I'd like the data below restated word for word, with the pictures left out.

─── INPUT MATERIAL ───

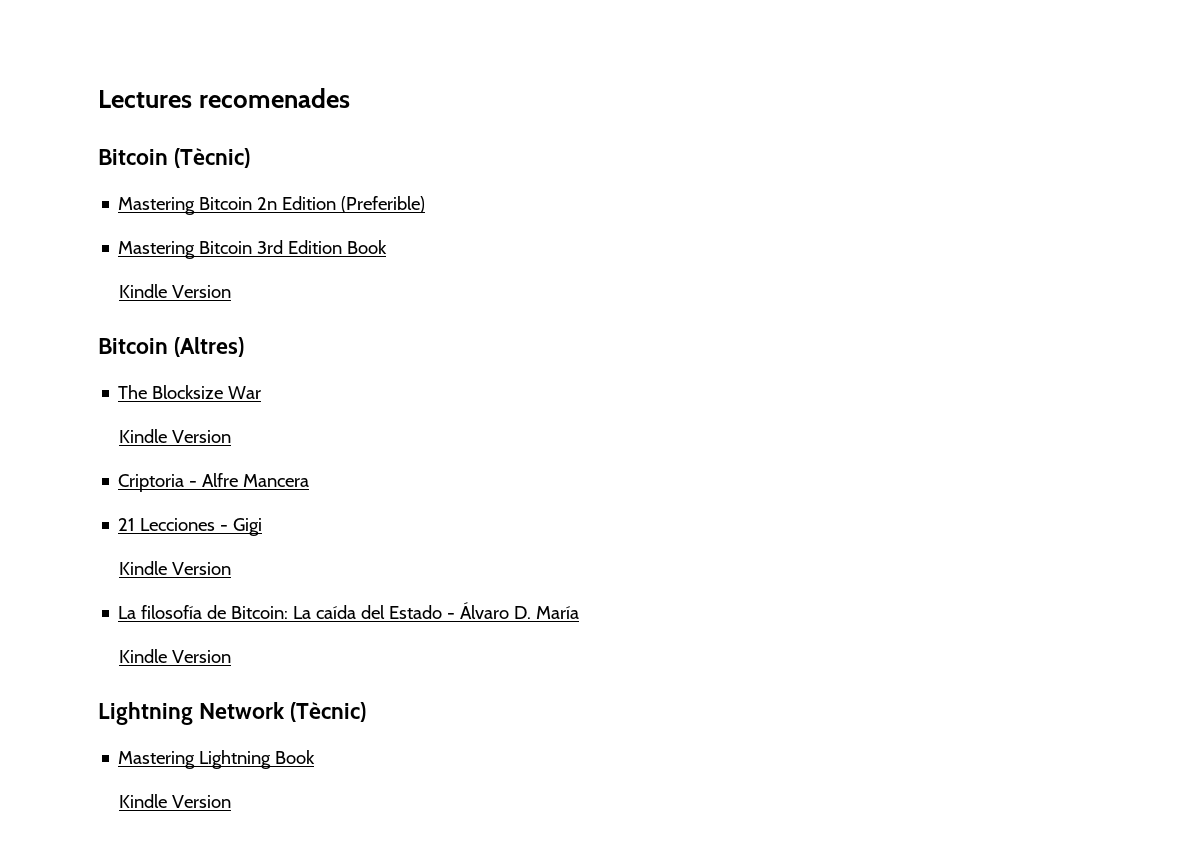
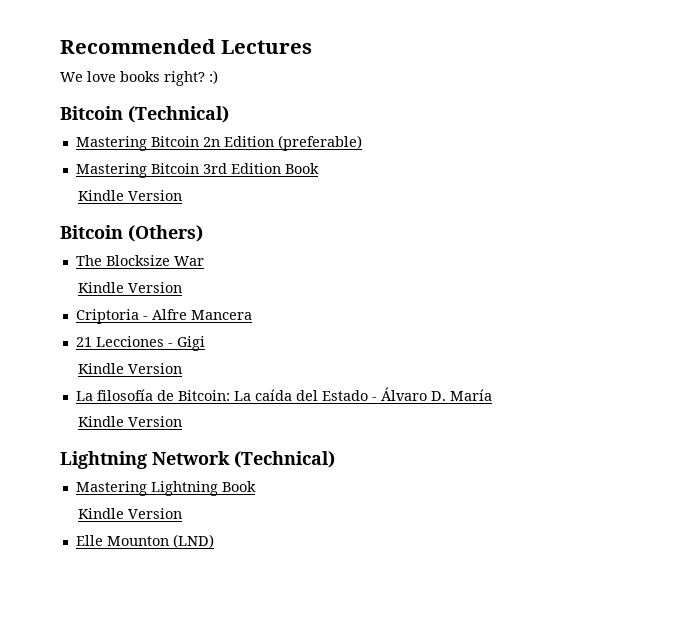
- Lectures recomenades
- Bitcoin (Tècnic)
+ Recommended Lectures
+ We love books right? :)
+ Bitcoin (Technical)
- Mastering Bitcoin 2n Edition (Preferible)
+ Mastering Bitcoin 2n Edition (preferable)
- Bitcoin (Altres)
+ Bitcoin (Others)
- Lightning Network (Tècnic)
+ Lightning Network (Technical)
+ Elle Mounton (LND)

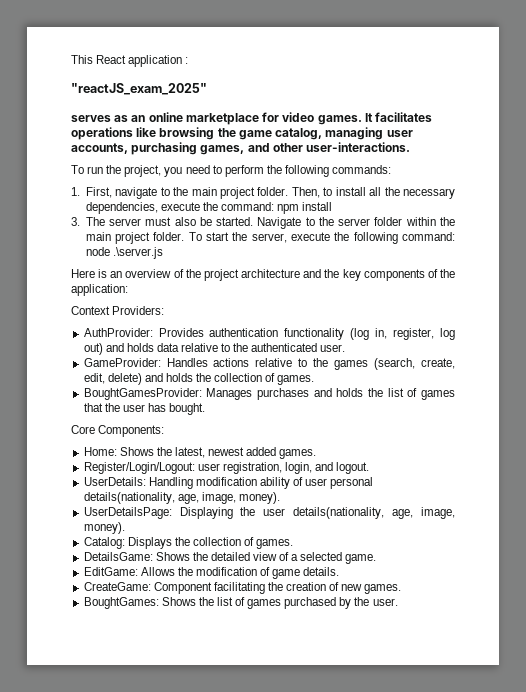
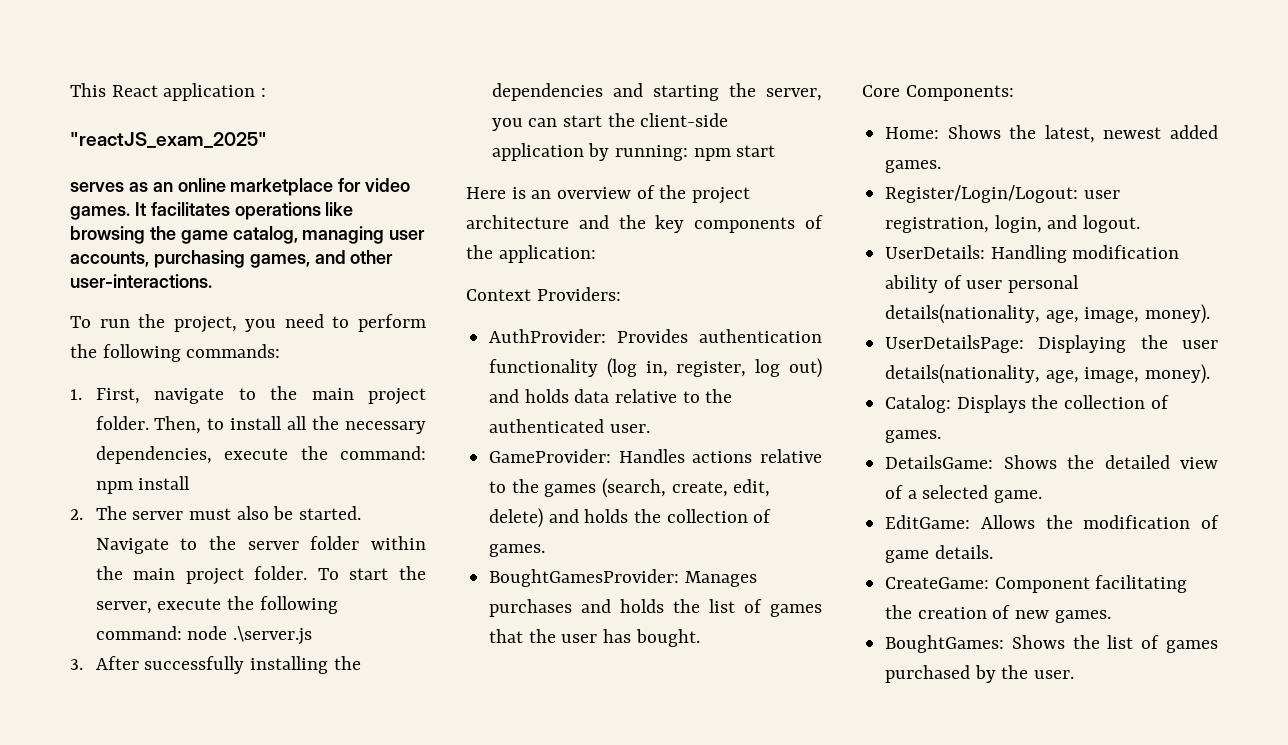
- 3. The server must also be started.
+ 2. The server must also be started.
+ 3. After successfully installing the dependencies and starting the server, you can start the client-side application by running: npm start

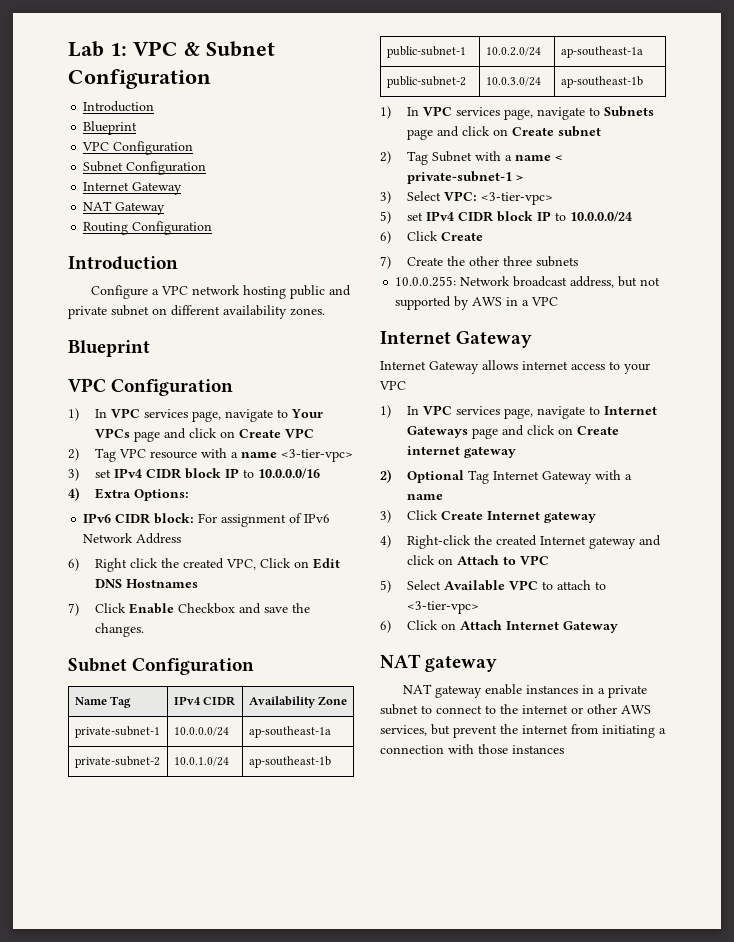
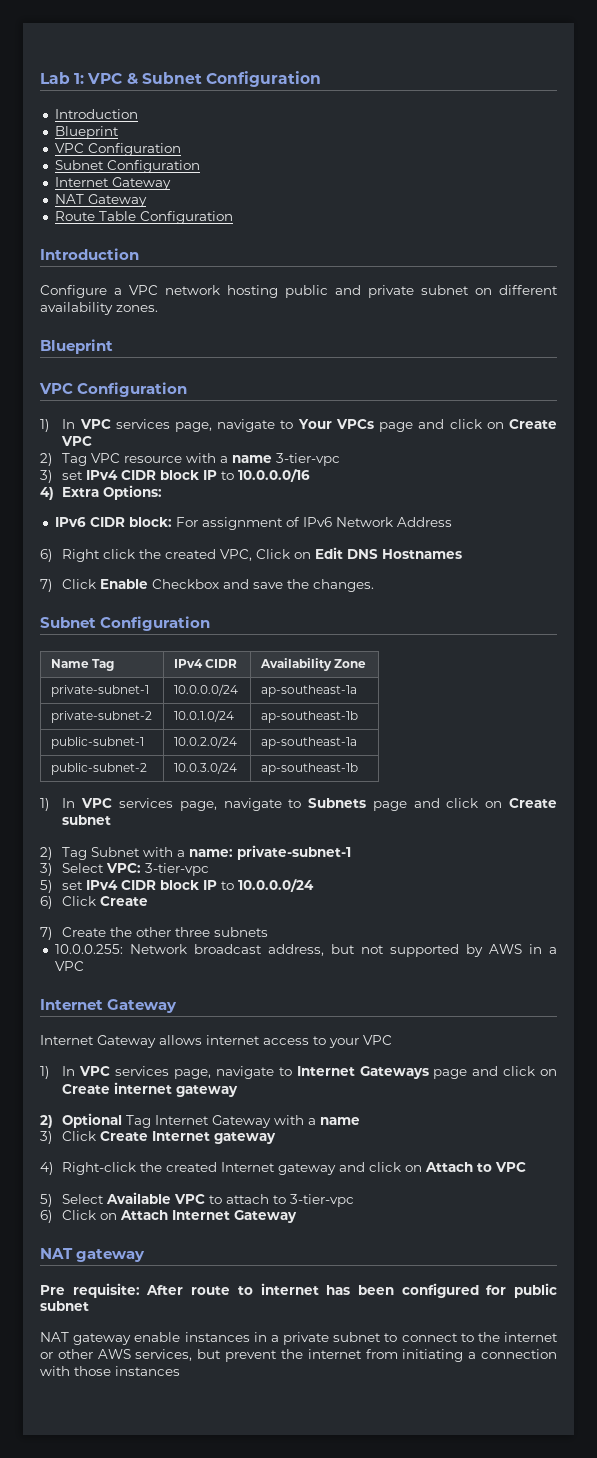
- Routing Configuration
+ Route Table Configuration
- 2) Tag VPC resource with a name <3-tier-vpc>
+ 2) Tag VPC resource with a name 3-tier-vpc
- 2) Tag Subnet with a name < private-subnet-1 >
+ 2) Tag Subnet with a name: private-subnet-1
- 3) Select VPC: <3-tier-vpc>
+ 3) Select VPC: 3-tier-vpc
- 5) Select Available VPC to attach to <3-tier-vpc>
+ 5) Select Available VPC to attach to 3-tier-vpc
+ Pre requisite: After route to internet has been configured for public subnet

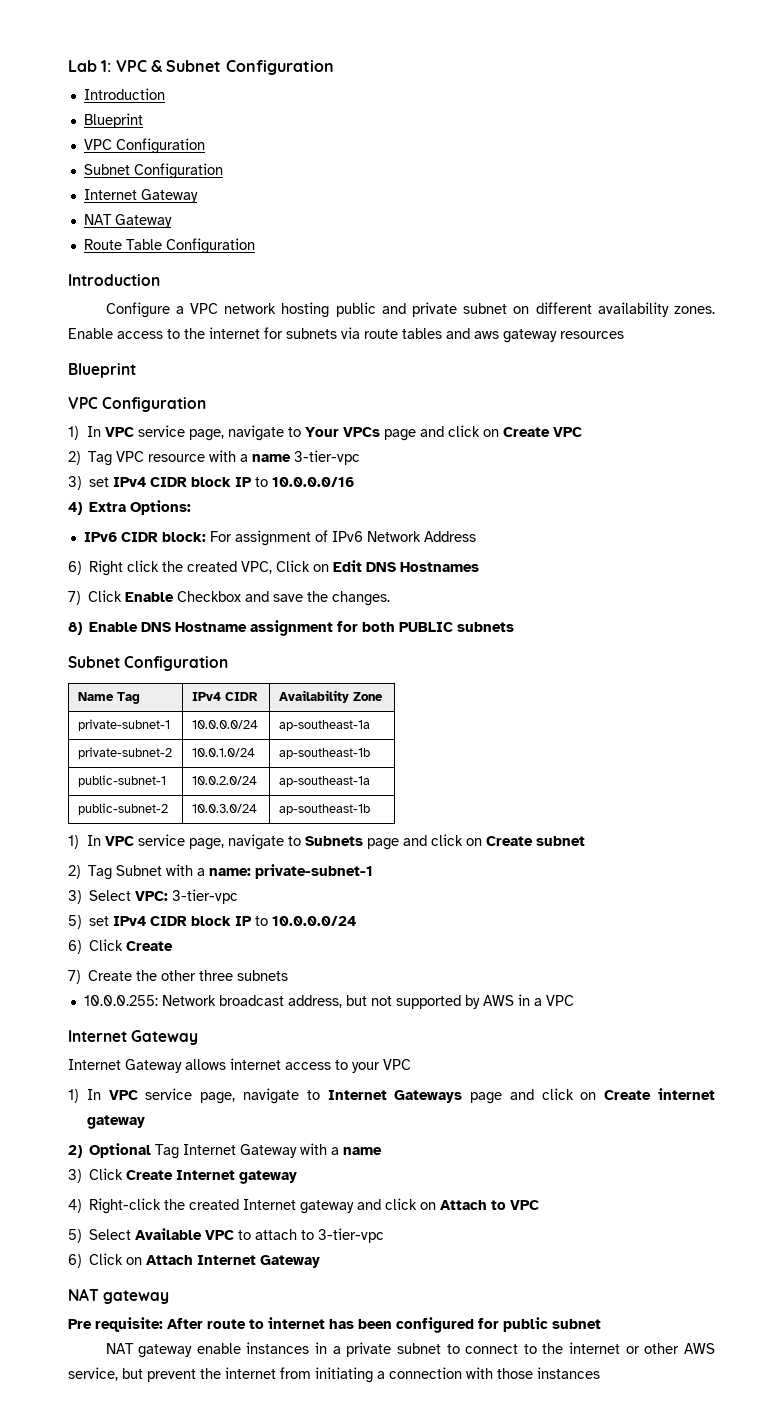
+ Enable access to the internet for subnets via route tables and aws gateway resources
- 1) In VPC services page, navigate to Your VPCs page and click on Create VPC
+ 1) In VPC service page, navigate to Your VPCs page and click on Create VPC
+ 8) Enable DNS Hostname assignment for both PUBLIC subnets
- 1) In VPC services page, navigate to Subnets page and click on Create subnet
+ 1) In VPC service page, navigate to Subnets page and click on Create subnet
- 1) In VPC services page, navigate to Internet Gateways page and click on Create internet gateway
+ 1) In VPC service page, navigate to Internet Gateways page and click on Create internet gateway
- NAT gateway enable instances in a private subnet to connect to the internet or other AWS services, but prevent the internet from initiating a connection with those instances
+ NAT gateway enable instances in a private subnet to connect to the internet or other AWS service, but prevent the internet from initiating a connection with those instances

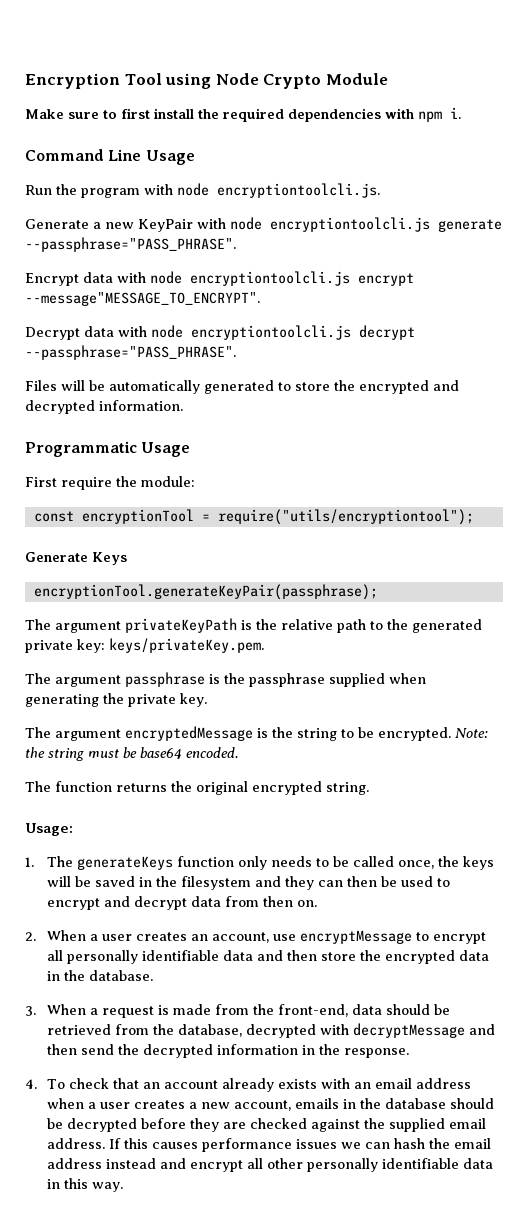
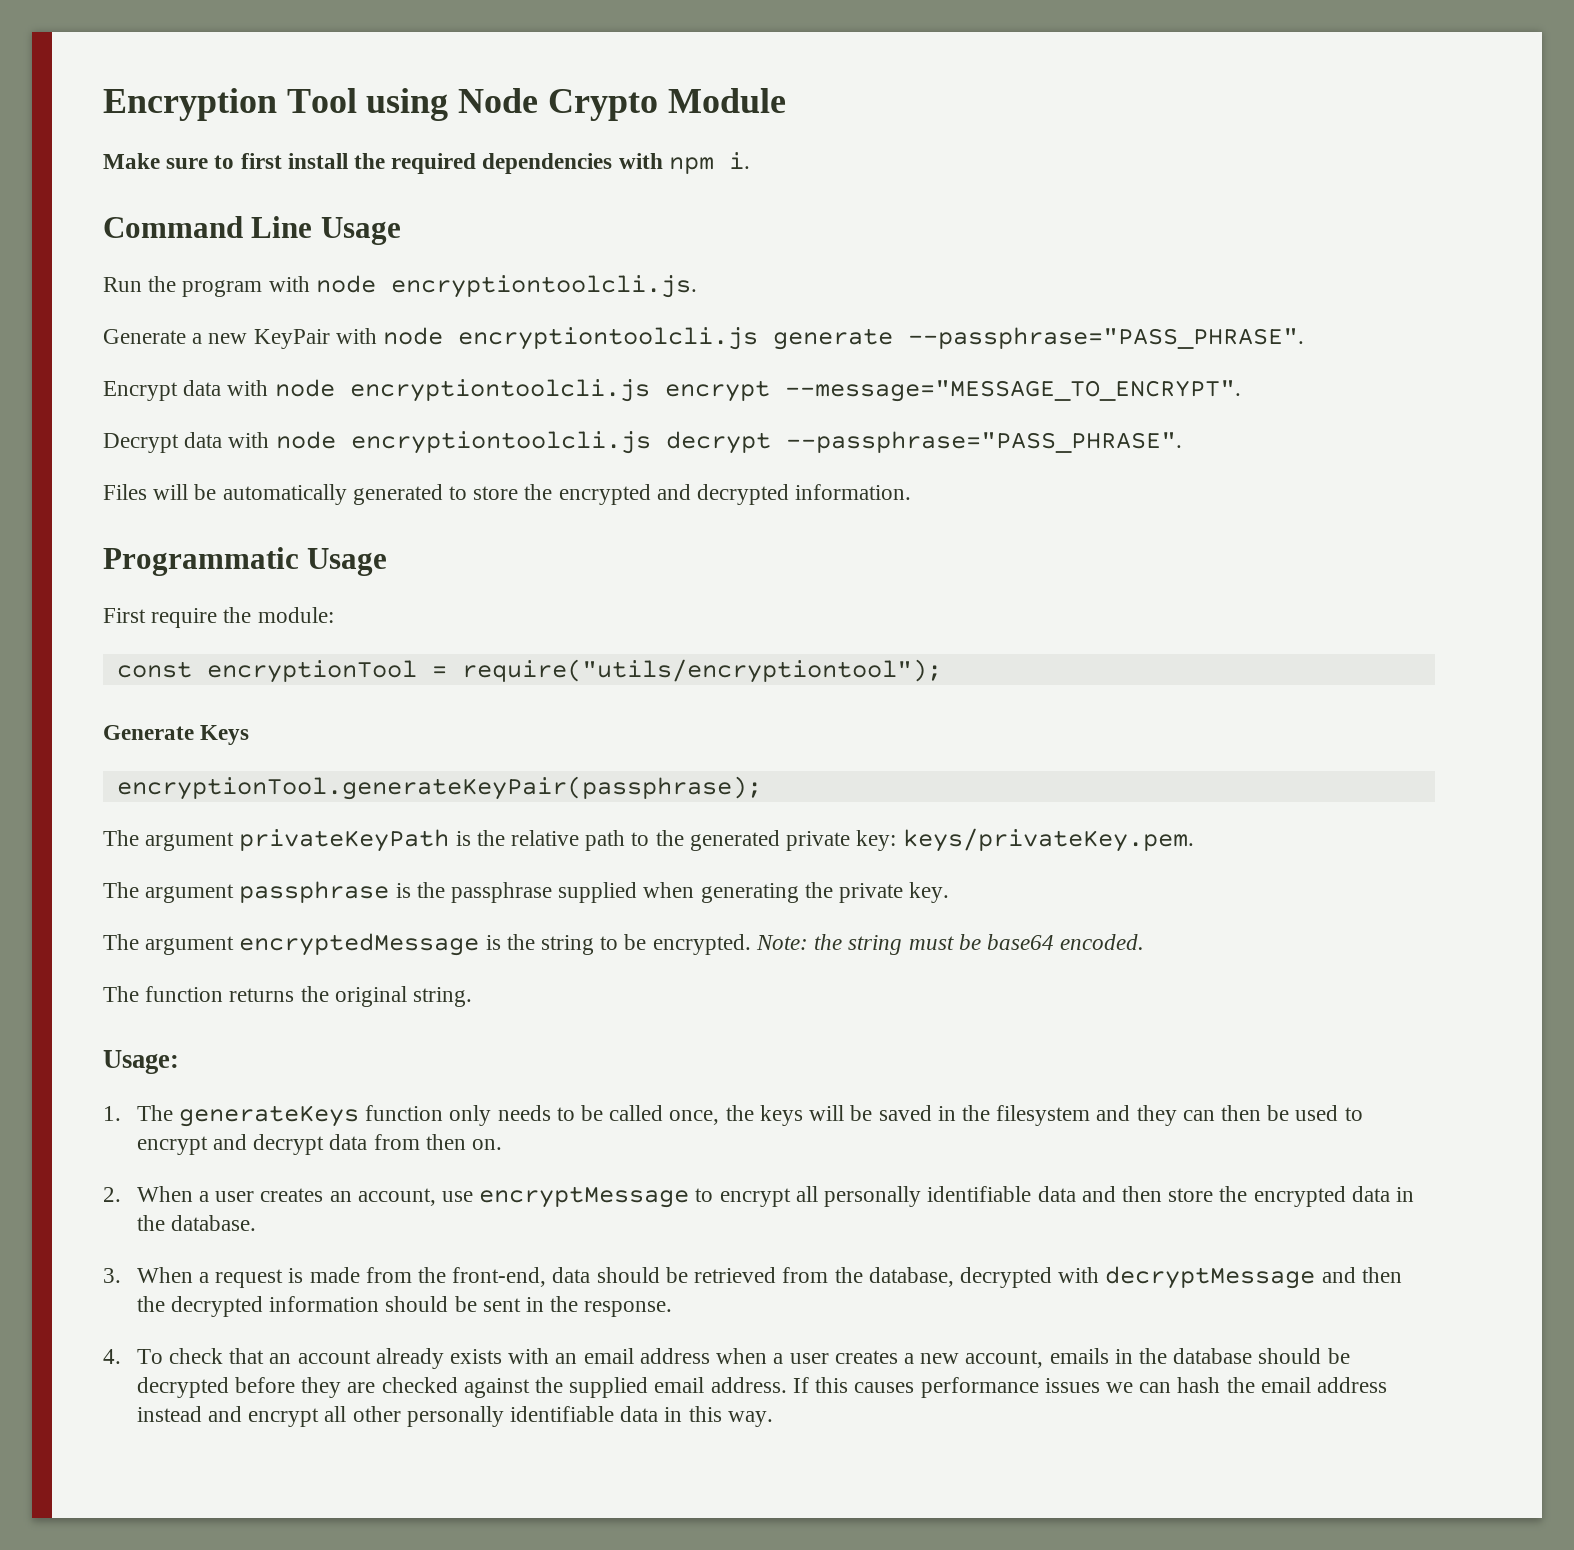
- Encrypt data with node encryptiontoolcli.js encrypt --message"MESSAGE_TO_ENCRYPT".
+ Encrypt data with node encryptiontoolcli.js encrypt --message="MESSAGE_TO_ENCRYPT".
- The function returns the original encrypted string.
+ The function returns the original string.
- 3. When a request is made from the front-end, data should be retrieved from the database, decrypted with decryptMessage and then send the decrypted information in the response.
+ 3. When a request is made from the front-end, data should be retrieved from the database, decrypted with decryptMessage and then the decrypted information should be sent in the response.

───

▶ [EXERCISE SOLUTION]:
- Lectures recomenades
- Bitcoin (Tècnic)
+ Recommended Lectures
+ We love books right? :)
+ Bitcoin (Technical)
- Mastering Bitcoin 2n Edition (Preferible)
+ Mastering Bitcoin 2n Edition (preferable)
- Bitcoin (Altres)
+ Bitcoin (Others)
- Lightning Network (Tècnic)
+ Lightning Network (Technical)
+ Elle Mounton (LND)

- 3. The server must also be started.
+ 2. The server must also be started.
+ 3. After successfully installing the dependencies and starting the server, you can start the client-side application by running: npm start

- Routing Configuration
+ Route Table Configuration
- 2) Tag VPC resource with a name <3-tier-vpc>
+ 2) Tag VPC resource with a name 3-tier-vpc
- 2) Tag Subnet with a name < private-subnet-1 >
+ 2) Tag Subnet with a name: private-subnet-1
- 3) Select VPC: <3-tier-vpc>
+ 3) Select VPC: 3-tier-vpc
- 5) Select Available VPC to attach to <3-tier-vpc>
+ 5) Select Available VPC to attach to 3-tier-vpc
+ Pre requisite: After route to internet has been configured for public subnet

+ Enable access to the internet for subnets via route tables and aws gateway resources
- 1) In VPC services page, navigate to Your VPCs page and click on Create VPC
+ 1) In VPC service page, navigate to Your VPCs page and click on Create VPC
+ 8) Enable DNS Hostname assignment for both PUBLIC subnets
- 1) In VPC services page, navigate to Subnets page and click on Create subnet
+ 1) In VPC service page, navigate to Subnets page and click on Create subnet
- 1) In VPC services page, navigate to Internet Gateways page and click on Create internet gateway
+ 1) In VPC service page, navigate to Internet Gateways page and click on Create internet gateway
- NAT gateway enable instances in a private subnet to connect to the internet or other AWS services, but prevent the internet from initiating a connection with those instances
+ NAT gateway enable instances in a private subnet to connect to the internet or other AWS service, but prevent the internet from initiating a connection with those instances

- Encrypt data with node encryptiontoolcli.js encrypt --message"MESSAGE_TO_ENCRYPT".
+ Encrypt data with node encryptiontoolcli.js encrypt --message="MESSAGE_TO_ENCRYPT".
- The function returns the original encrypted string.
+ The function returns the original string.
- 3. When a request is made from the front-end, data should be retrieved from the database, decrypted with decryptMessage and then send the decrypted information in the response.
+ 3. When a request is made from the front-end, data should be retrieved from the database, decrypted with decryptMessage and then the decrypted information should be sent in the response.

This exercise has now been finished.